» **Exercise**
Write all entries out exactly, images excluded.

[Web interface edit records]
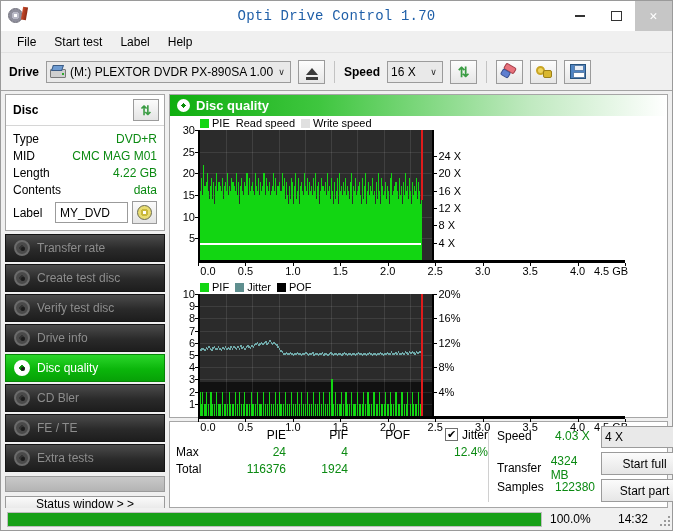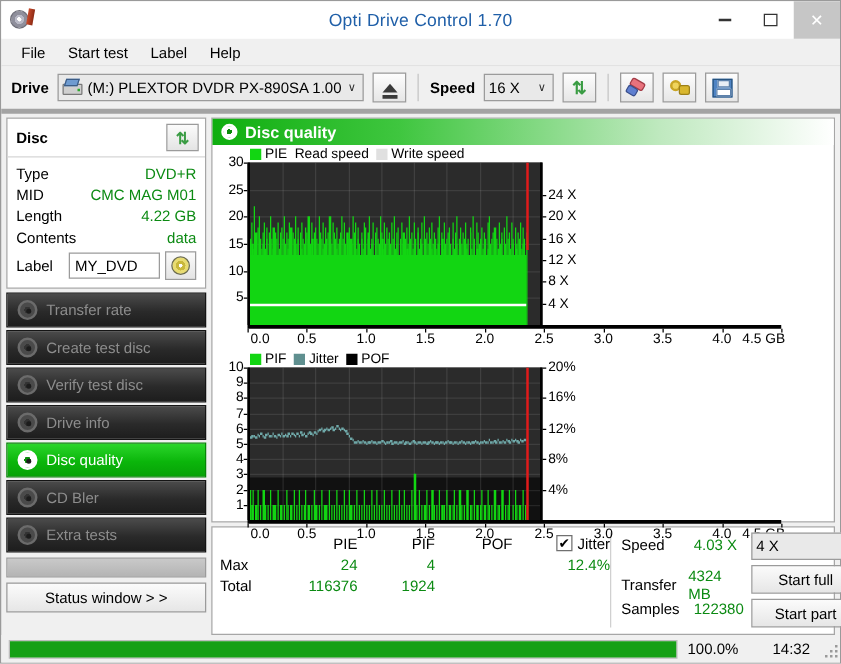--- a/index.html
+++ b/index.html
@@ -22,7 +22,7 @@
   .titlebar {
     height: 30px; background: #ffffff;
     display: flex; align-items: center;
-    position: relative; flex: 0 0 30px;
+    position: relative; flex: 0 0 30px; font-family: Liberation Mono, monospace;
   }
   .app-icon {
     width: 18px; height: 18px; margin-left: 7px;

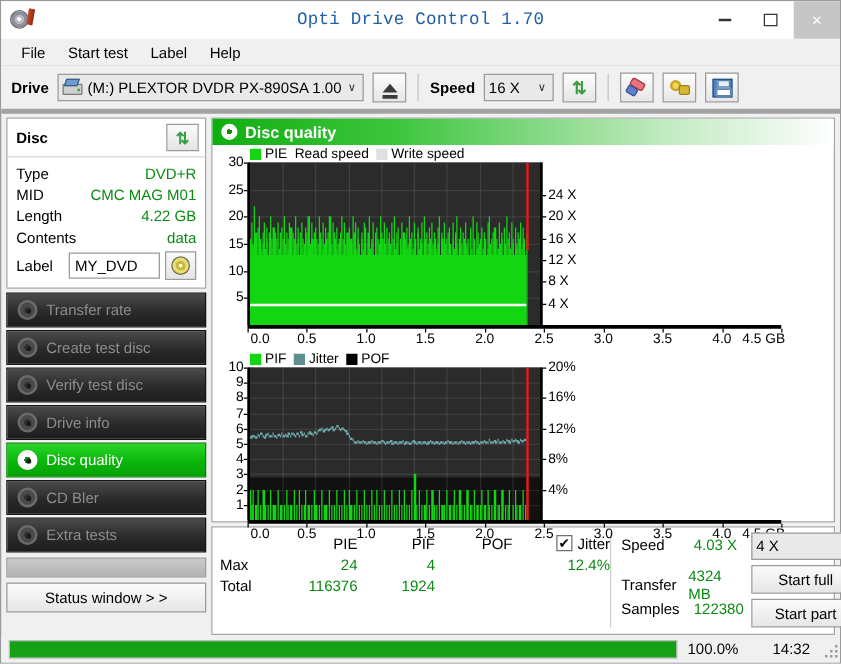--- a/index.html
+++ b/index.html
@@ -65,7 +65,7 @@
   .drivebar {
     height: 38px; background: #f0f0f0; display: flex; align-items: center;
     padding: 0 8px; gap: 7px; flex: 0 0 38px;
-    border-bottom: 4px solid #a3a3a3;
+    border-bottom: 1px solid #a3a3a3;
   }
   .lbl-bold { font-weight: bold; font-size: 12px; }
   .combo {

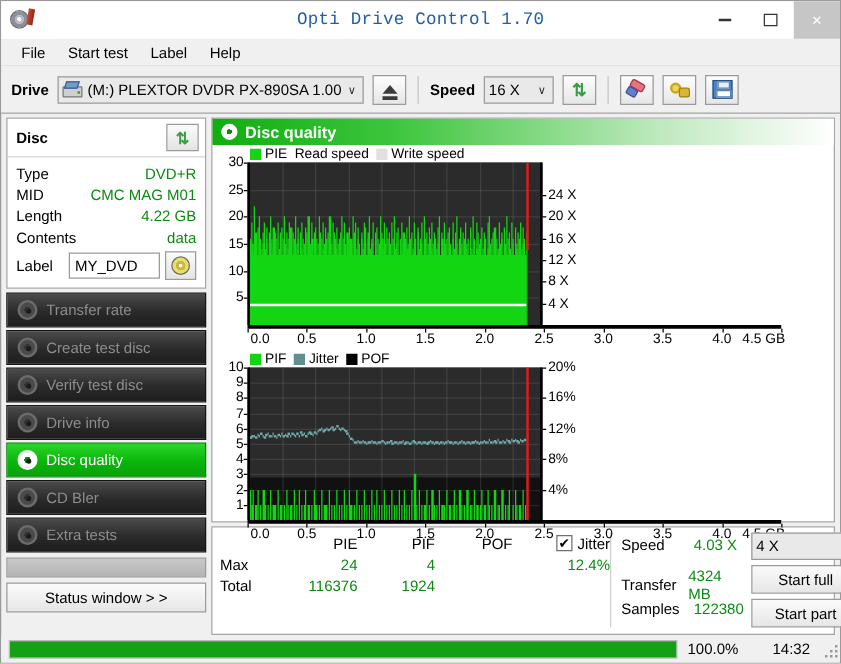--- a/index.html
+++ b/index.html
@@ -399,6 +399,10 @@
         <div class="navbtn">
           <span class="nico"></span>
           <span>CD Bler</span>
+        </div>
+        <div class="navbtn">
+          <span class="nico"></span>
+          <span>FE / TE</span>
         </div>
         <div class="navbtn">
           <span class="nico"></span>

» **Response to the task**
--- a/index.html
+++ b/index.html
@@ -22,7 +22,7 @@
   .titlebar {
     height: 30px; background: #ffffff;
     display: flex; align-items: center;
-    position: relative; flex: 0 0 30px;
+    position: relative; flex: 0 0 30px; font-family: Liberation Mono, monospace;
   }
   .app-icon {
     width: 18px; height: 18px; margin-left: 7px;

--- a/index.html
+++ b/index.html
@@ -65,7 +65,7 @@
   .drivebar {
     height: 38px; background: #f0f0f0; display: flex; align-items: center;
     padding: 0 8px; gap: 7px; flex: 0 0 38px;
-    border-bottom: 4px solid #a3a3a3;
+    border-bottom: 1px solid #a3a3a3;
   }
   .lbl-bold { font-weight: bold; font-size: 12px; }
   .combo {

--- a/index.html
+++ b/index.html
@@ -399,6 +399,10 @@
         <div class="navbtn">
           <span class="nico"></span>
           <span>CD Bler</span>
+        </div>
+        <div class="navbtn">
+          <span class="nico"></span>
+          <span>FE / TE</span>
         </div>
         <div class="navbtn">
           <span class="nico"></span>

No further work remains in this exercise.